§ **Extracted records**
━━━

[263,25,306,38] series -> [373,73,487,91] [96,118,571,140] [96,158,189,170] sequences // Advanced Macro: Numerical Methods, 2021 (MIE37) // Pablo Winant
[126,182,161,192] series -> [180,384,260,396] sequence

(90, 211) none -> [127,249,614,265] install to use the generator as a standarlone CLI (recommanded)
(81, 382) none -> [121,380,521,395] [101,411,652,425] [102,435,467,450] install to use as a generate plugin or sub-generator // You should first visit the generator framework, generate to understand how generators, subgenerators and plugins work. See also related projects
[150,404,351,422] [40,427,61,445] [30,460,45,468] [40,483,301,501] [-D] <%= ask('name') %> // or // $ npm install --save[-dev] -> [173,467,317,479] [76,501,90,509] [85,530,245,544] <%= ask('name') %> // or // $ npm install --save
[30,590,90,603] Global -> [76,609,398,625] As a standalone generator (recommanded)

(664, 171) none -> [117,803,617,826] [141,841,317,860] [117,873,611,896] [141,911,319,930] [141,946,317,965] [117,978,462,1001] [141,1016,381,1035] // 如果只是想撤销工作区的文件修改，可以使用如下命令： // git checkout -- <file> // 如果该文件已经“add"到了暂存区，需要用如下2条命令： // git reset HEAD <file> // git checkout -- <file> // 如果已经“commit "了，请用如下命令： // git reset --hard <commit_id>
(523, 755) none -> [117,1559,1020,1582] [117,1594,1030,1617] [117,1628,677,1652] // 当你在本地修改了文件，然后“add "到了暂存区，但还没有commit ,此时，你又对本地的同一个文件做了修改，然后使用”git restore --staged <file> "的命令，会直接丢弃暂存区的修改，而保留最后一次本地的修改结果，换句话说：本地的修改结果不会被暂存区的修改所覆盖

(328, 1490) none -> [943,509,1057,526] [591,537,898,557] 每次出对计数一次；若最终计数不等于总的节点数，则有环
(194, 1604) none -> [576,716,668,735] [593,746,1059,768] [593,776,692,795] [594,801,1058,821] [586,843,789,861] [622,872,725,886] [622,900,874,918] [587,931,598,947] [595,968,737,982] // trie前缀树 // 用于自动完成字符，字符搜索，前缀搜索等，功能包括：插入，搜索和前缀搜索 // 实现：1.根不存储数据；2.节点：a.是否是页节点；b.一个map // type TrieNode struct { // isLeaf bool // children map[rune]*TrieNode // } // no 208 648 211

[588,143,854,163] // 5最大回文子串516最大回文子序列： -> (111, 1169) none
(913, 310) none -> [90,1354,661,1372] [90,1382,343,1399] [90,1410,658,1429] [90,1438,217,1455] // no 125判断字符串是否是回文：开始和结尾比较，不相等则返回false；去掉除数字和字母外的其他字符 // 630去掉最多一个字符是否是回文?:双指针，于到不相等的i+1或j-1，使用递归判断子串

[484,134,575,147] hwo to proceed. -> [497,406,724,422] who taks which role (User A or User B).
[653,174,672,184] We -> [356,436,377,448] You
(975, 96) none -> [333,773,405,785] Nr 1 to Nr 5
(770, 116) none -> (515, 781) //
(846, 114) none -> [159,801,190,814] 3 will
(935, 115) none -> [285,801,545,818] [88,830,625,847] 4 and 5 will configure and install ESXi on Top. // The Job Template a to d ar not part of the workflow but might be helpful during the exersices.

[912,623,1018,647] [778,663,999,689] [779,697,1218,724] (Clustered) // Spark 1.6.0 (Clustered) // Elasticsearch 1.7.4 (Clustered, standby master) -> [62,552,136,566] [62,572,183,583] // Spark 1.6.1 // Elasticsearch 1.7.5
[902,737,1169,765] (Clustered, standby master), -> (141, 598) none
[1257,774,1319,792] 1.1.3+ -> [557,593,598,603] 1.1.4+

━━━

§ **About this task**
Retype only the lines above between the line with "(194, 1604) none" and the line with "[588,143,854,163] // 5最大回文子串516最大回文子序列：", counting those two lines as well, and keep every character as it is.

§ **Output for this exercise**
(194, 1604) none -> [576,716,668,735] [593,746,1059,768] [593,776,692,795] [594,801,1058,821] [586,843,789,861] [622,872,725,886] [622,900,874,918] [587,931,598,947] [595,968,737,982] // trie前缀树 // 用于自动完成字符，字符搜索，前缀搜索等，功能包括：插入，搜索和前缀搜索 // 实现：1.根不存储数据；2.节点：a.是否是页节点；b.一个map // type TrieNode struct { // isLeaf bool // children map[rune]*TrieNode // } // no 208 648 211

[588,143,854,163] // 5最大回文子串516最大回文子序列： -> (111, 1169) none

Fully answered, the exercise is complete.